THE TASK
Output each entry verbatim and exclude every picture from it.

*** Block opens ***

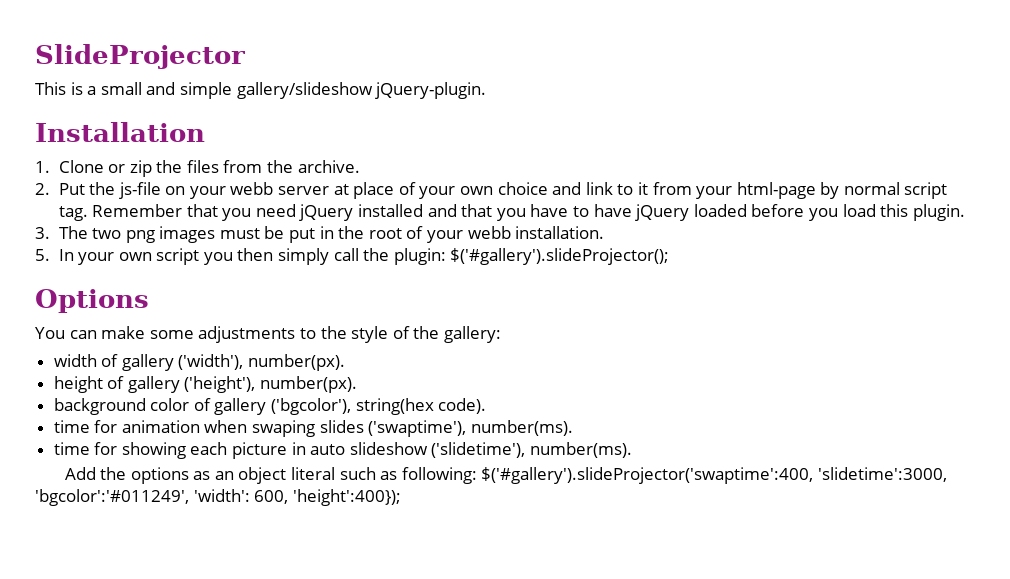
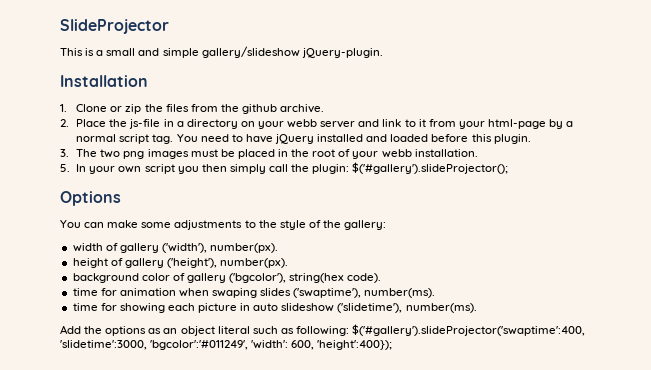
(294, 166) none -> [241,104,277,114] github
[58,183,85,195] Put -> [76,119,107,127] Place
(161, 190) none -> [163,119,238,129] in a directory
[333,182,548,199] at place of your own choice -> (356, 124) none
(840, 190) none -> [566,121,574,127] a
[92,204,876,221] Remember that you need jQuery installed and that you have to have jQuery loaded before you load -> [176,134,469,144] You need to have jQuery installed and loaded before
[289,228,316,243] put -> [237,149,275,159] placed

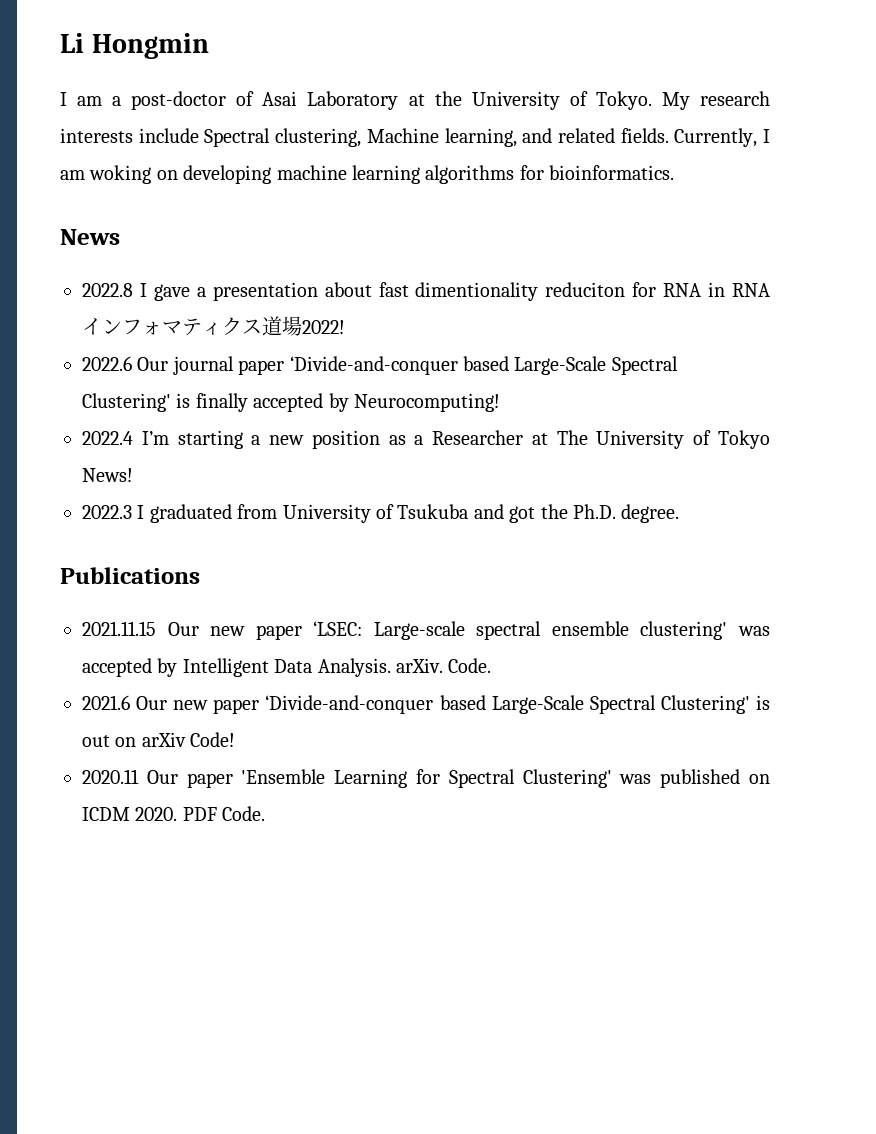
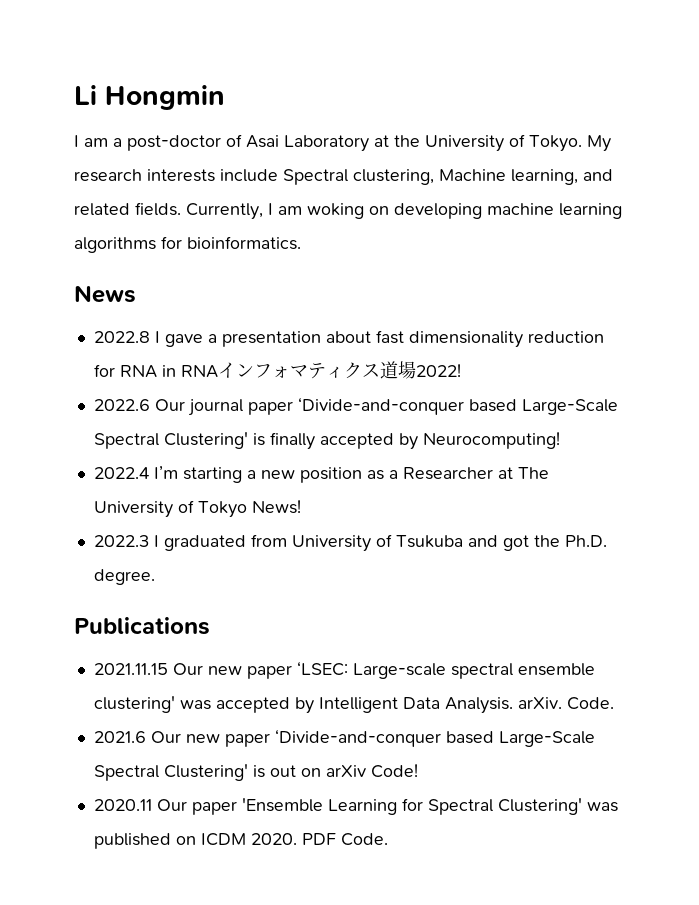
[415,282,626,301] dimentionality reduciton -> [408,331,604,348] dimensionality reduction

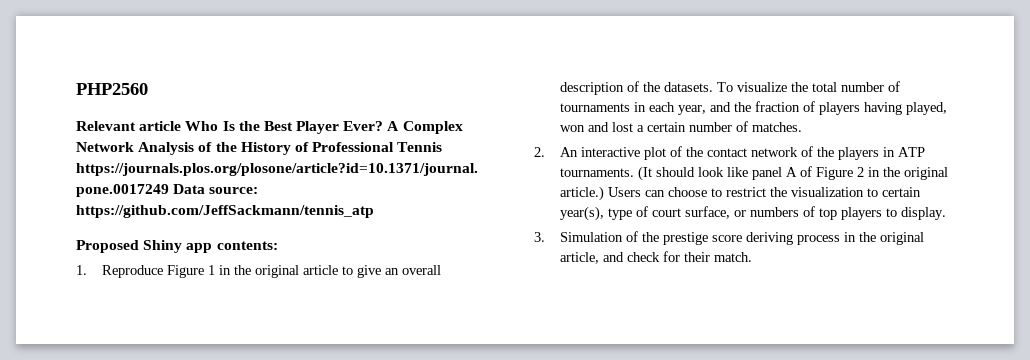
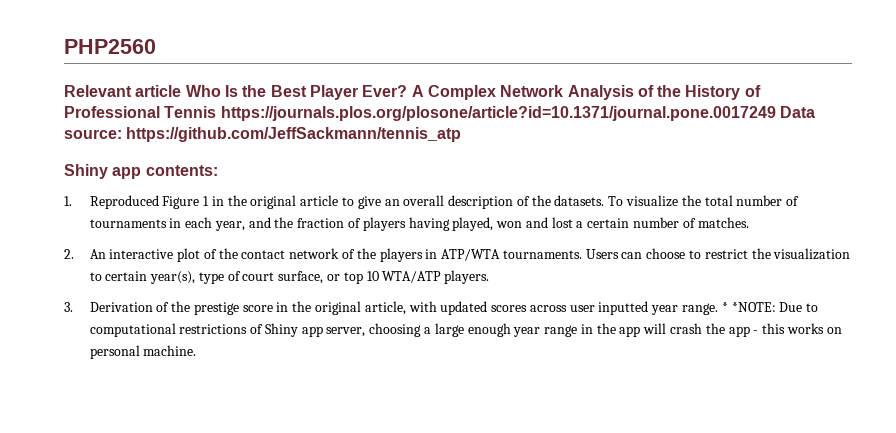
[76,240,139,253] Proposed -> (462, 134) none
[102,265,164,278] Reproduce -> [89,195,159,209] Reproduced
[898,147,926,157] [560,166,949,181] [560,186,605,201] ATP tournaments. (It should look like panel A of Figure 2 in the original article.) -> [441,249,582,261] ATP/WTA tournaments.
[750,206,947,220] numbers of top players to display. -> [343,270,490,284] top 10 WTA/ATP players.
[560,232,624,242] Simulation -> [89,302,153,312] Derivation
[746,232,841,245] deriving process -> (273, 308) none
[603,251,753,262] and check for their match. -> [408,301,819,315] [89,323,842,337] [89,345,197,359] with updated scores across user inputted year range. * *NOTE: Due to computational restrictions of Shiny app server, choosing a large enough year range in the app will crash the app - this works on personal machine.

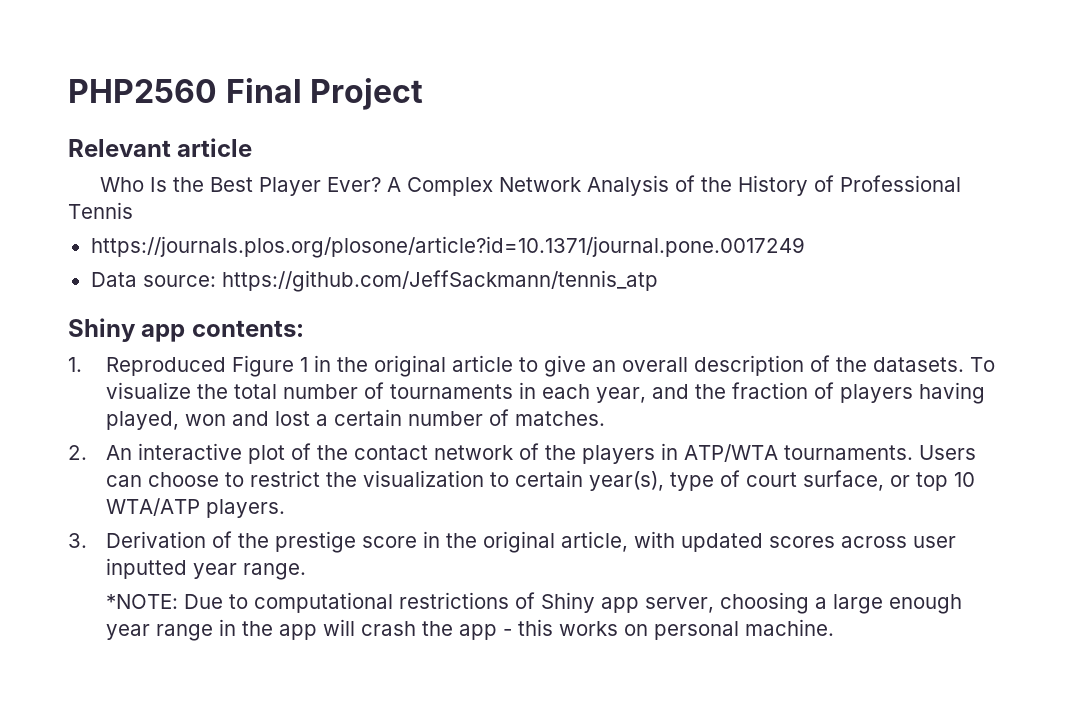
(156, 46) none -> [225,78,424,110] Final Project
(182, 91) none -> (253, 147) //
(217, 112) none -> (133, 210) //
(776, 113) none -> (805, 247) //
[721,302,728,312] * -> (306, 571) //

*** Block closes ***

OUTPUT FOR THIS TASK
(294, 166) none -> [241,104,277,114] github
[58,183,85,195] Put -> [76,119,107,127] Place
(161, 190) none -> [163,119,238,129] in a directory
[333,182,548,199] at place of your own choice -> (356, 124) none
(840, 190) none -> [566,121,574,127] a
[92,204,876,221] Remember that you need jQuery installed and that you have to have jQuery loaded before you load -> [176,134,469,144] You need to have jQuery installed and loaded before
[289,228,316,243] put -> [237,149,275,159] placed

[415,282,626,301] dimentionality reduciton -> [408,331,604,348] dimensionality reduction

[76,240,139,253] Proposed -> (462, 134) none
[102,265,164,278] Reproduce -> [89,195,159,209] Reproduced
[898,147,926,157] [560,166,949,181] [560,186,605,201] ATP tournaments. (It should look like panel A of Figure 2 in the original article.) -> [441,249,582,261] ATP/WTA tournaments.
[750,206,947,220] numbers of top players to display. -> [343,270,490,284] top 10 WTA/ATP players.
[560,232,624,242] Simulation -> [89,302,153,312] Derivation
[746,232,841,245] deriving process -> (273, 308) none
[603,251,753,262] and check for their match. -> [408,301,819,315] [89,323,842,337] [89,345,197,359] with updated scores across user inputted year range. * *NOTE: Due to computational restrictions of Shiny app server, choosing a large enough year range in the app will crash the app - this works on personal machine.

(156, 46) none -> [225,78,424,110] Final Project
(182, 91) none -> (253, 147) //
(217, 112) none -> (133, 210) //
(776, 113) none -> (805, 247) //
[721,302,728,312] * -> (306, 571) //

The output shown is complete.